La mosquée des Bleuets à Marseille est de nouveau visée par une menace de fermeture, les autorités estimant que son imam reste attaché à des « théories radicales », tandis que son avocat dénonce un « acharnement ».
Il y a un an, la préfecture de police des Bouches-du-Rhône avait déjà envisagé de fermer ce lieu de culte des quartiers Nord. L’imam avait alors accepté de suivre une formation sur la laïcité, condition qui avait permis à la mosquée de continuer ses activités.

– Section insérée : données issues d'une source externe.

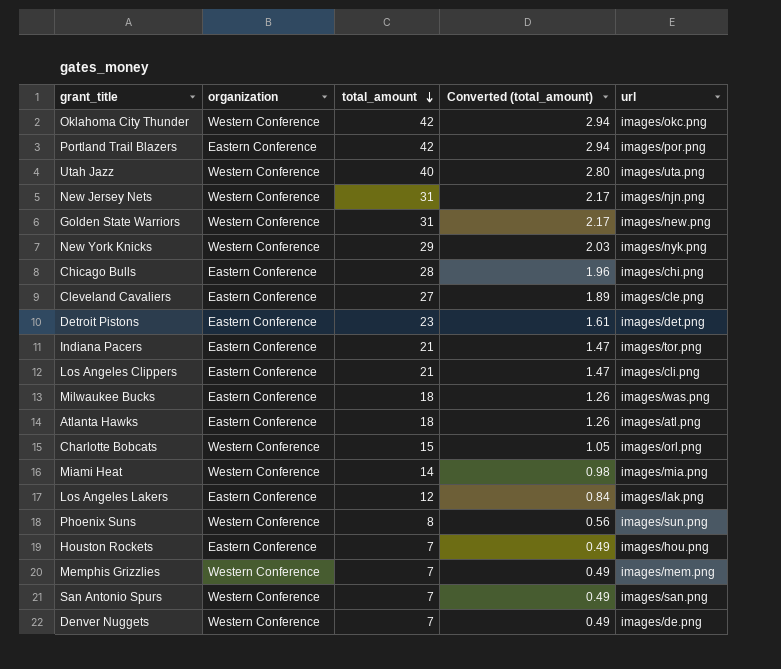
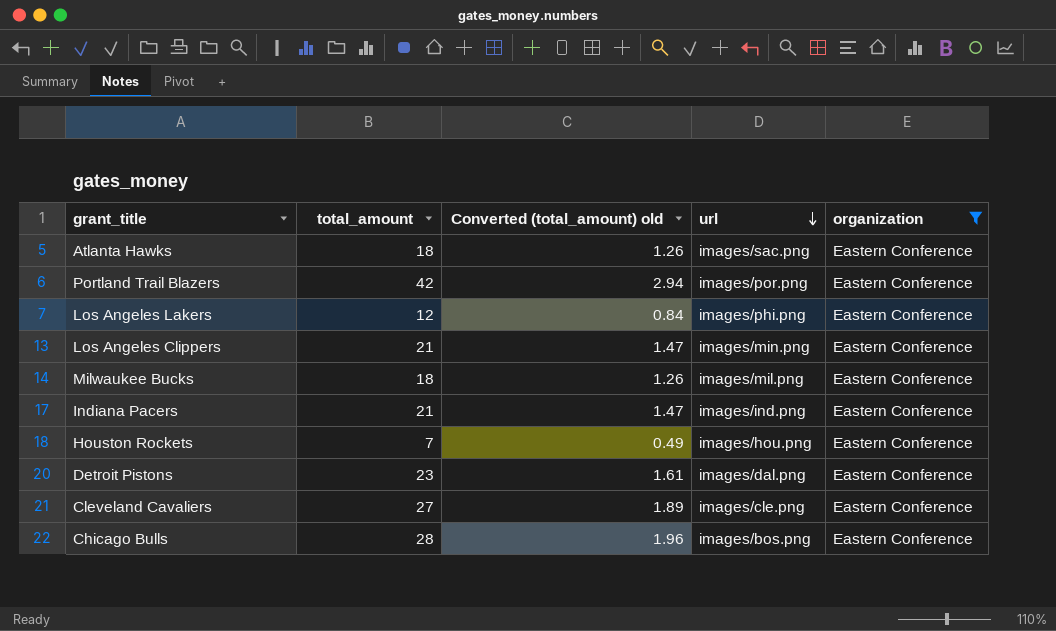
filter: none -> organization = Eastern Conference
row order: total_amount descending -> url descending
column name: Converted (total_amount) -> Converted (total_amount) old
column organization | position: 2 -> 5
Atlanta Hawks | url: images/atl.png -> images/sac.png
Los Angeles Lakers | url: images/lak.png -> images/phi.png
Los Angeles Clippers | url: images/cli.png -> images/min.png
Milwaukee Bucks | url: images/was.png -> images/mil.png
Indiana Pacers | url: images/tor.png -> images/ind.png
Detroit Pistons | url: images/det.png -> images/dal.png
Chicago Bulls | url: images/chi.png -> images/bos.png

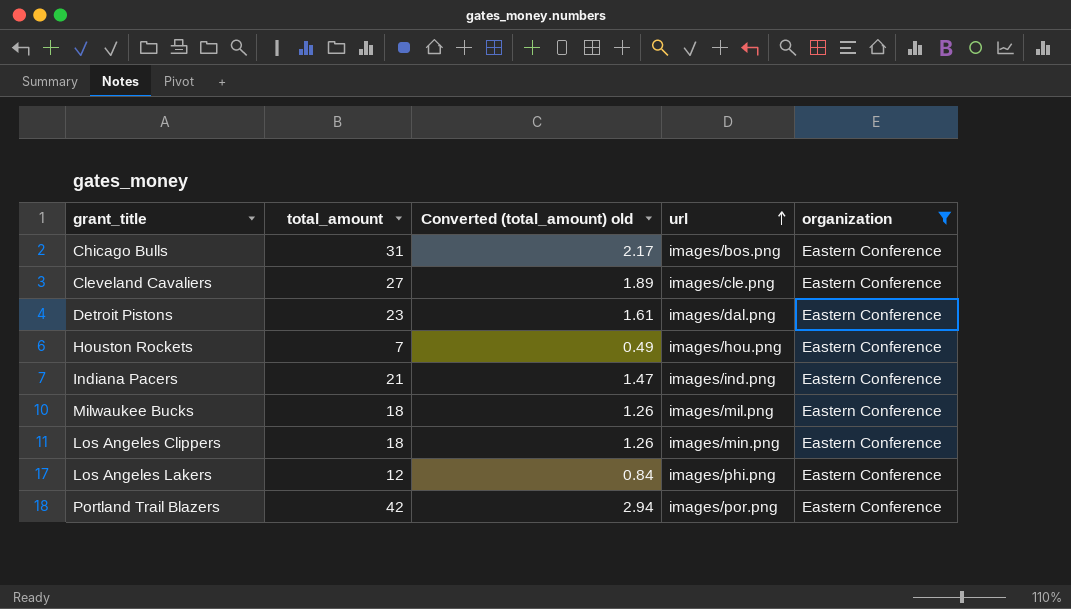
row order: url descending -> url ascending
row Atlanta Hawks: 18 | 1.26 | images/sac.png | Eastern Conference -> none
Chicago Bulls | total_amount: 28 -> 31
Chicago Bulls | Converted (total_amount) old: 1.96 -> 2.17
Los Angeles Clippers | total_amount: 21 -> 18
Los Angeles Clippers | Converted (total_amount) old: 1.47 -> 1.26

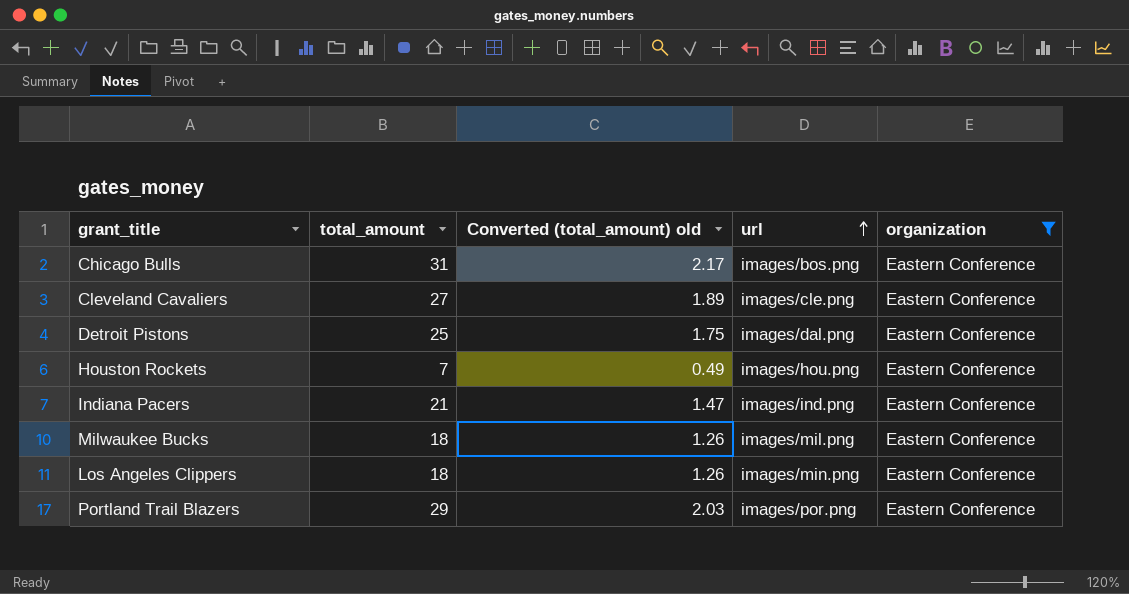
row Los Angeles Lakers: 12 | 0.84 | images/phi.png | Eastern Conference -> none
Detroit Pistons | total_amount: 23 -> 25
Detroit Pistons | Converted (total_amount) old: 1.61 -> 1.75
Portland Trail Blazers | total_amount: 42 -> 29
Portland Trail Blazers | Converted (total_amount) old: 2.94 -> 2.03

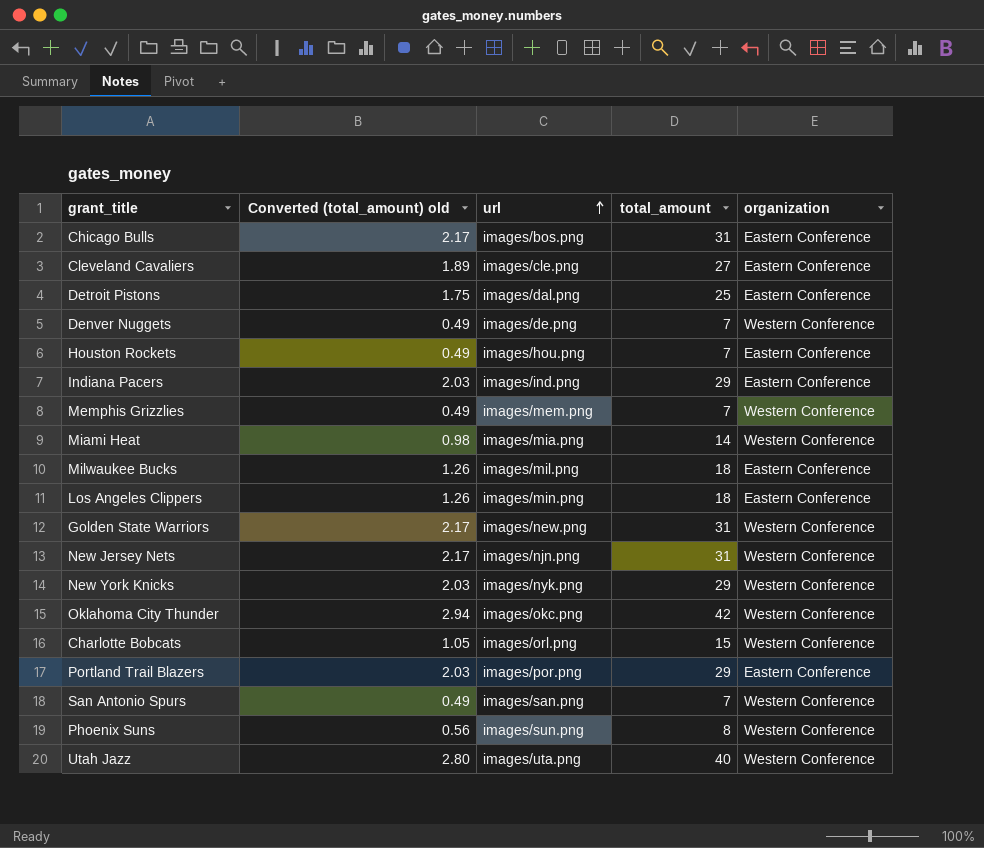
filter: organization = Eastern Conference -> none
column total_amount | position: 2 -> 4
Indiana Pacers | Converted (total_amount) old: 1.47 -> 2.03
Indiana Pacers | total_amount: 21 -> 29

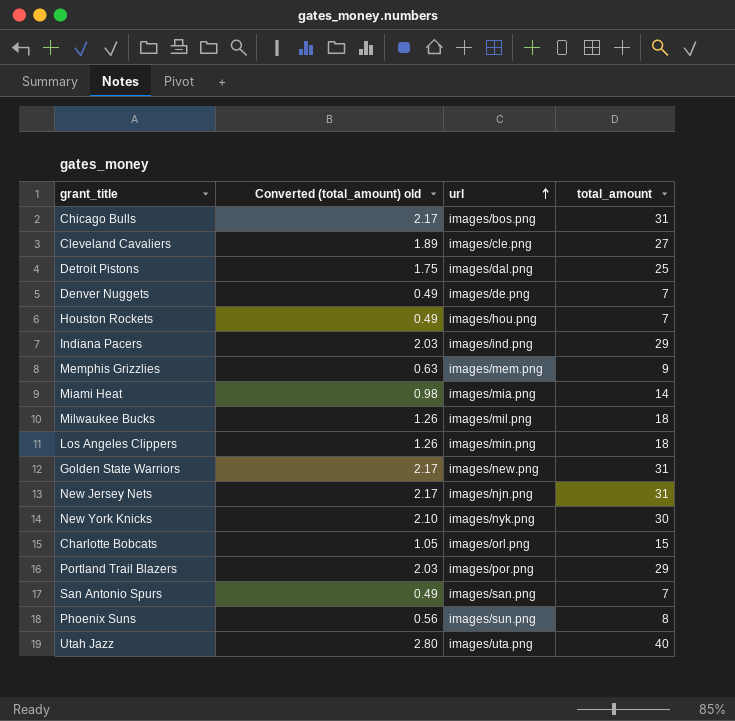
column organization | position: 5 -> none
row Oklahoma City Thunder: 2.94 | images/okc.png | 42 | Western Conference -> none
Memphis Grizzlies | Converted (total_amount) old: 0.49 -> 0.63
Memphis Grizzlies | total_amount: 7 -> 9
New York Knicks | Converted (total_amount) old: 2.03 -> 2.10
New York Knicks | total_amount: 29 -> 30

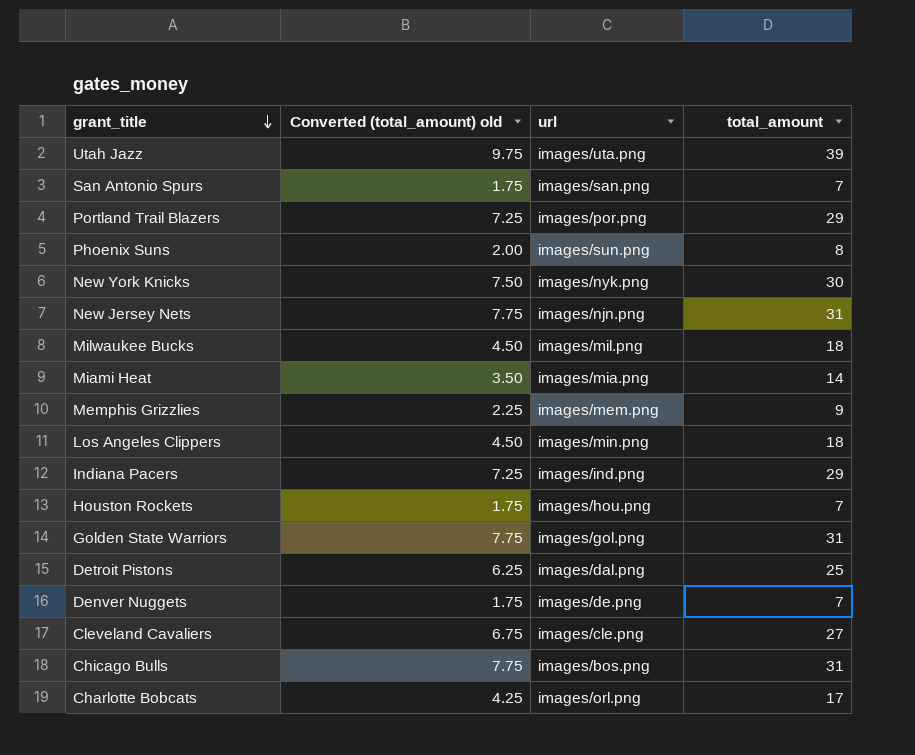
row order: url ascending -> grant_title descending
column Converted (total_amount) old | formula: [total_amount] * 0.07 -> [total_amount] * 0.25
Utah Jazz | total_amount: 40 -> 39
Golden State Warriors | url: images/new.png -> images/gol.png
Charlotte Bobcats | total_amount: 15 -> 17

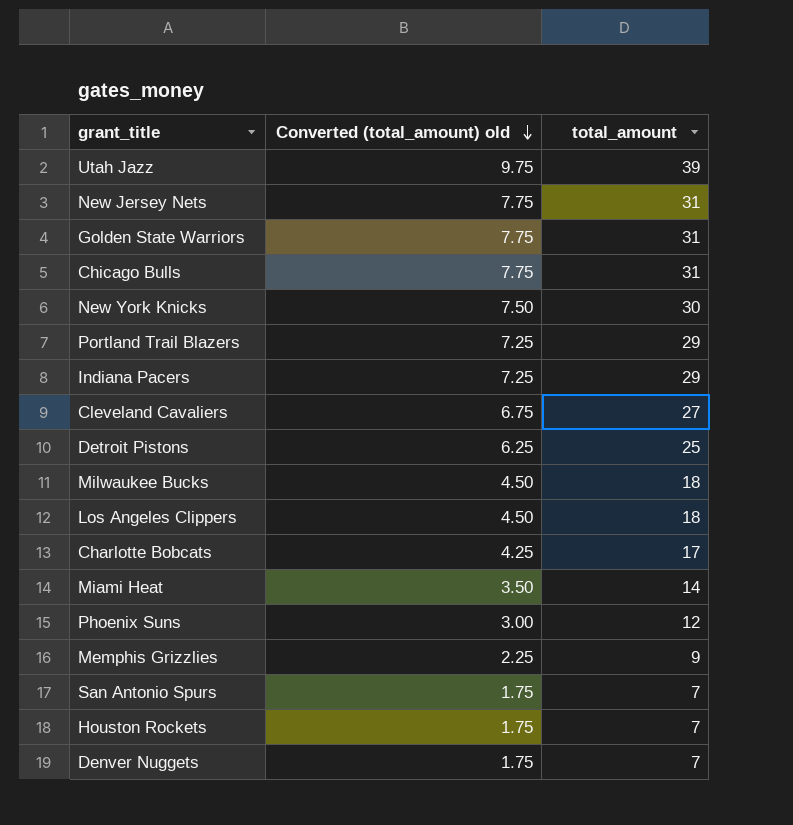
row order: grant_title descending -> Converted (total_amount) old descending
column url | position: 3 -> none
Phoenix Suns | Converted (total_amount) old: 2.00 -> 3.00
Phoenix Suns | total_amount: 8 -> 12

Depuis, l’imam Ismail, de son vrai nom Smaïn Bendjilali, a obtenu son diplôme universitaire et repris ses fonctions en juin. Mais juste après, il a été condamné pour apologie du terrorisme par le tribunal correctionnel de Marseille à six mois de prison avec sursis, pour avoir relayé sur X un message en lien avec l’attaque du 7 octobre 2023 en Israël. Un appel est en cours.
Le parquet avait demandé son interdiction définitive d’exercer au sein de la mosquée, mais cette requête n’a pas été retenue. Populaire dans les quartiers Nord, il est décrit comme « de sensibilité plutôt salafiste mais usant des codes du frérisme » et bénéficie d’une forte influence auprès des jeunes, notamment grâce à sa maîtrise des réseaux sociaux, selon un récent rapport sur les Frères musulmans.
Fermeture envisagée : tensions autour de l’imam et de ses prises de position
Dans un courrier daté du 15 septembre, dont l’AFP a obtenu copie, la préfète déléguée à la police indique « envisager la fermeture temporaire » de la mosquée. Selon les autorités, des contenus « appelant à la haine, à la violence ou à la discrimination », signalés il y a un an, sont encore accessibles en ligne. Pour elles, l’imam « poursuit sa défense d’une pratique radicale de l’islam, qui instaure un terreau propice à la commission d’actes violents ».
Le courrier fait également référence à une publication Facebook de mai, citant un ouvrage « prisé de la mouvance salafo-frériste ». La reprise de ses fonctions d’imam, immédiatement après sa condamnation, est présentée comme un facteur déclenchant d’une nouvelle procédure contradictoire.
Pour Me Sefen Guez Guez, avocat de l’imam et de la mosquée, cette nouvelle démarche relève « clairement d’une forme d’acharnement » et d’une « communication politique » de la part du préfet Georges-François Leclerc. L’avocat se dit prêt à saisir le tribunal administratif pour contester toute décision de fermeture.
Concernant les publications anciennes, elles ont bien été supprimées de X et d’Instagram, assure l’avocat, mais restent visibles sur Facebook. Toutefois, selon lui, « ce ne sont pas des éléments probants car plus personne ne les consulte ».
Georges-François Leclerc, préfet de Provence-Alpes-Côte d’Azur depuis janvier, avait déjà retiré en 2023 le contrat d’association du lycée musulman Averroès de Lille lorsqu’il dirigeait la préfecture du Nord. Le tribunal administratif avait finalement annulé cette décision en avril, rétablissant le contrat.